Tian Jing, Walayat Noman, Ding Yuting, Liu Jianhua
College of Food Science and Technology, Zhejiang University of Technology, Hangzhou, P. R. China.
Key Laboratory of Marine Fishery Resources Exploitment & Utilization of Zhejiang Province, Hangzhou, P. R. China.
Compr Rev Food Sci Food Saf. 2022 Jan;21(1):321-339. doi: 10.1111/1541-4337.12865. Epub 2021 Nov 11.

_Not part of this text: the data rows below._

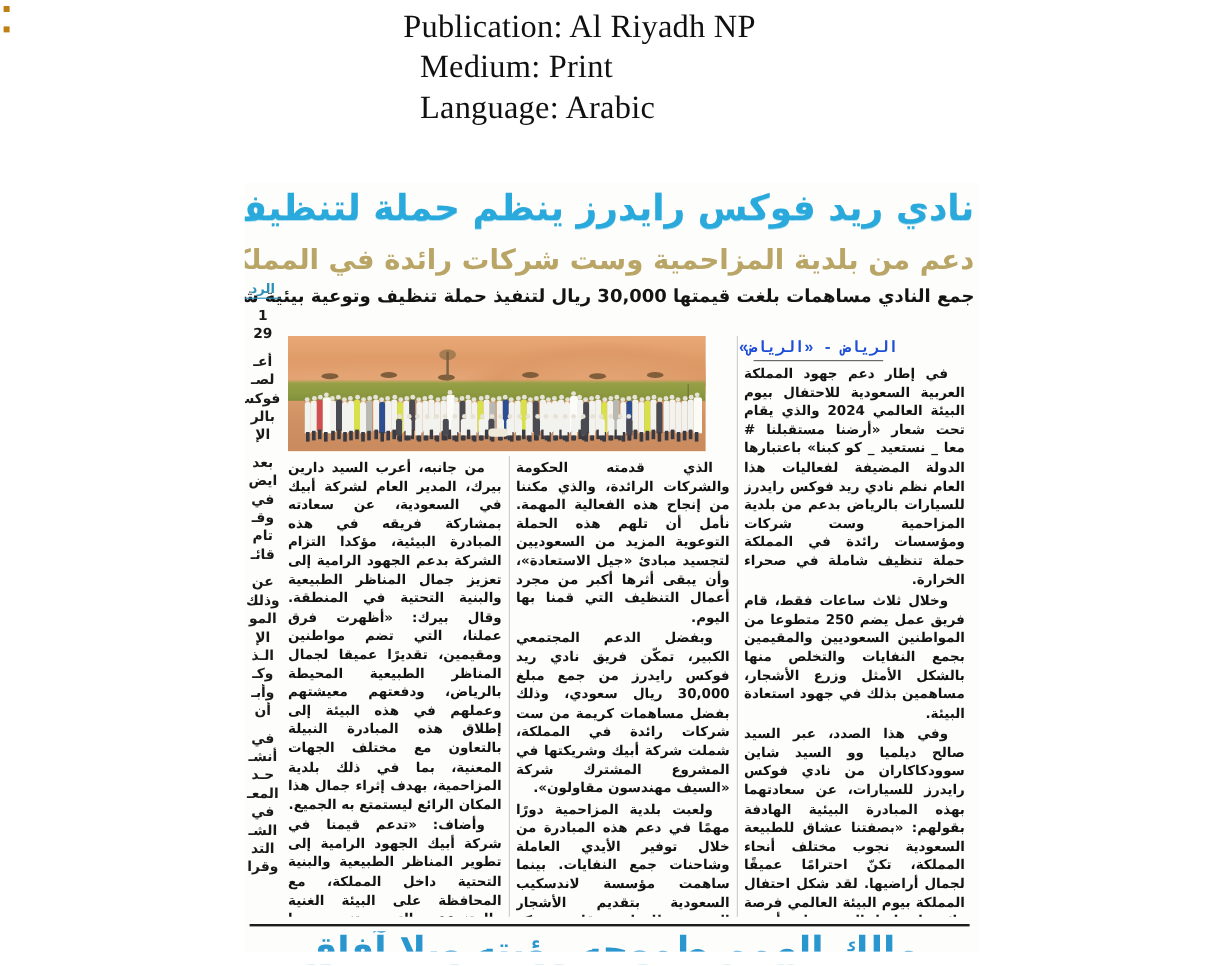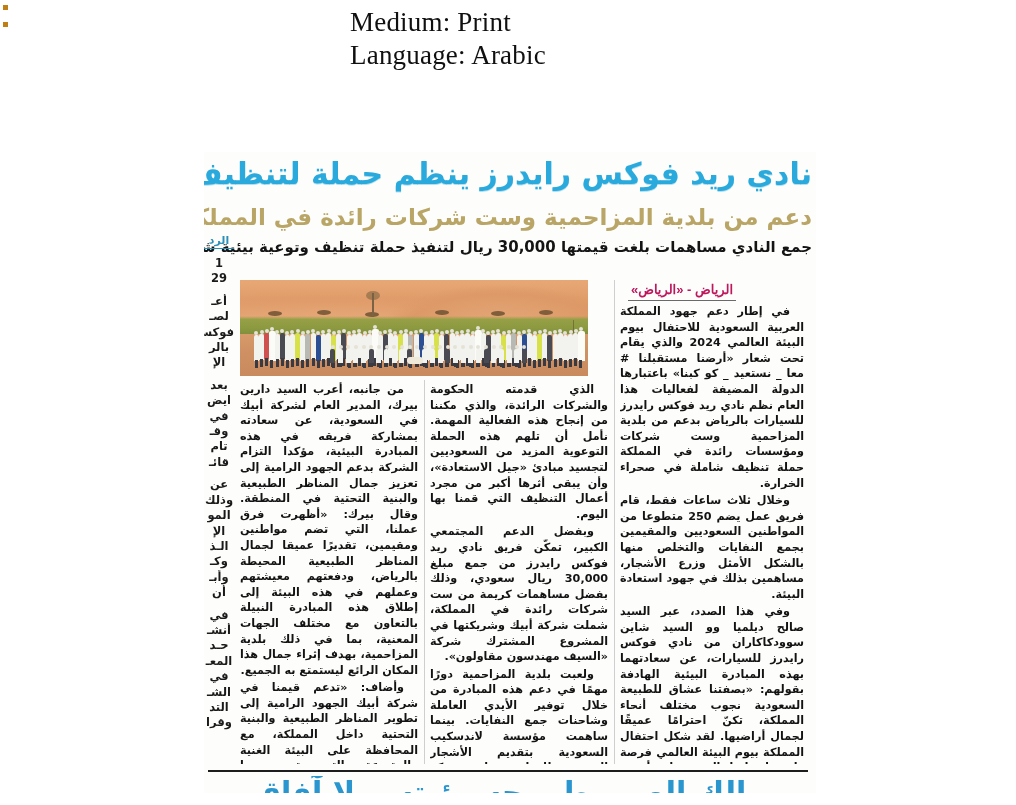--- a/index.html
+++ b/index.html
@@ -305,6 +305,7 @@
 <div class="reg-mark" id="reg2"></div>
 
 <div class="meta-block">
+  <span class="meta-line">Publication: Al Riyadh NP</span>
   <span class="meta-line indent">Medium: Print</span>
   <span class="meta-line indent">Language: Arabic</span>
 </div>

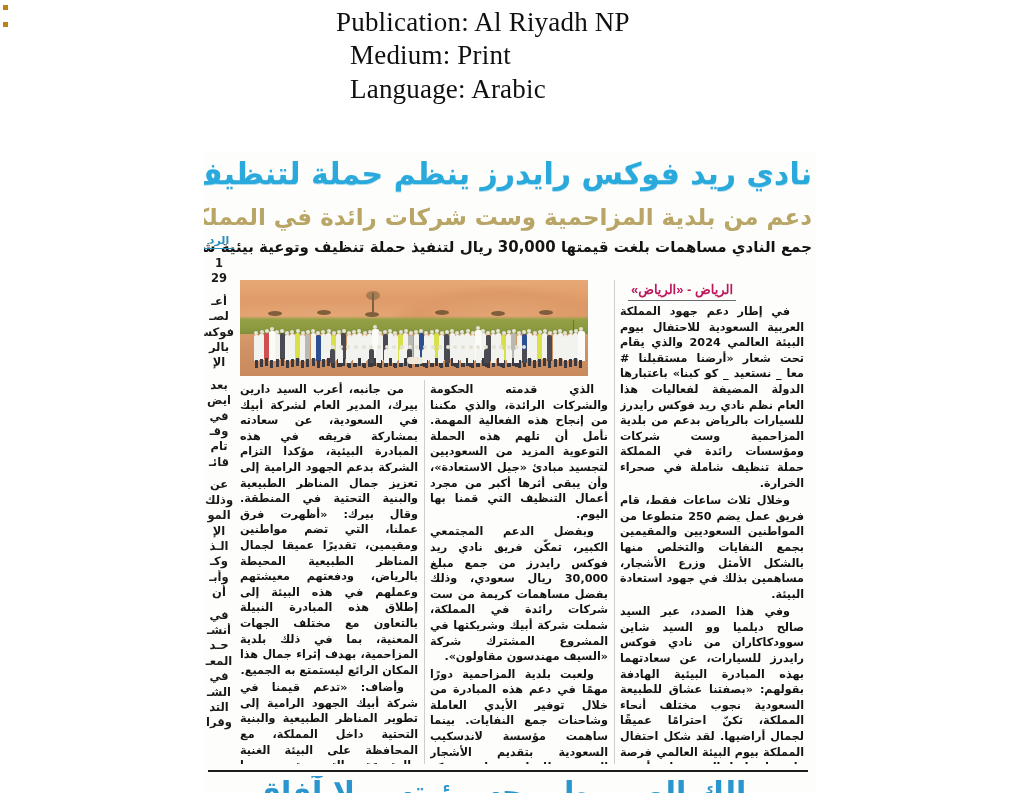--- a/index.html
+++ b/index.html
@@ -245,10 +245,10 @@
     width: 184px;
     direction: rtl;
     text-align: center;
-    font-family: Liberation Sans, sans-serif;
+    font-family: Liberation Mono, monospace;
     font-size: 13px;
     font-weight: bold;
-    color: #be185d;
+    color: #1d4ed8;
   }
   .byline .rule {
     margin: 3px auto 0 auto;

Freeze-induced changes including protein denaturation, ice crystals formation and lipid oxidation are mainly responsible for the quality deterioration persistent in aquatic foods. Here, for the first time, the cryoprotectants with trifunctional properties have been suggested for aquatic food cryopreservation and have exhibited exceptional cryoprotective abilities. In this study, in-depth discussion of protein denaturation, ice crystal formation and lipid oxidation is added in order to understand their mechanism, emphasizing on the necessity and use of trifunctional cryoprotectants in aquatic foods during frozen storage. Trifunctional cryoprotectants have strong abilities to prevent the formation of malondihaldehyde and aldehydes resulting from lipid oxidation, which further interact with proteins, subsequently lead to protein denaturation. Besides these all cryoprotective properties, ice crystal binding abilities distinguish trifunctional cryoprotectants from conventional cryoprotectants. Moreover, this study added with recent advances in cryoprotectants including antifreeze proteins and protein hydrolysates with their role in retarded freeze-induced changes. This study concluded that trifunctional cryoprotectants are effective owing to their hydrophilic amino acid chains, radical scavenging, water entrapping abilities, as well as the hydroxyl groups, which interact at the functional sites of protein molecules. Furthermore, polysaccharides and protein hydrolysates are the potential ingredients with trifunctional cryoproperties. However, more scientific research is required for material optimization to attain the desired level of cryoprotection.
冷冻引起的变化,包括蛋白质变性、冰晶形成和脂质氧化,是导致水产食品品质持续下降的主要原因。在此,首次提出具有三功能特性的冷冻保护剂用于水产食品的冷冻保存,并已展现出卓越的冷冻保护能力。在本研究中,对蛋白质变性、冰晶形成和脂质氧化进行了深入讨论,以了解其机制,强调在冷冻储存期间水产食品中三功能冷冻保护剂的必要性和用途。三功能冷冻保护剂具有强大的能力来防止脂质氧化产生的丙二醛和醛类的形成,这些物质会进一步与蛋白质相互作用,进而导致蛋白质变性。除了所有这些冷冻保护特性外,冰晶结合能力使三功能冷冻保护剂有别于传统冷冻保护剂。此外,本研究还介绍了冷冻保护剂的最新进展,包括抗冻蛋白和蛋白质水解物及其在延缓冷冻引起的变化中的作用。本研究得出结论,三功能冷冻保护剂之所以有效,是因为它们具有亲水性氨基酸链、自由基清除能力、截留水分的能力以及能在蛋白质分子功能位点相互作用的羟基。此外,多糖和蛋白质水解物是具有三功能冷冻特性的潜在成分。然而,需要更多的科学研究来优化材料,以达到所需的冷冻保护水平。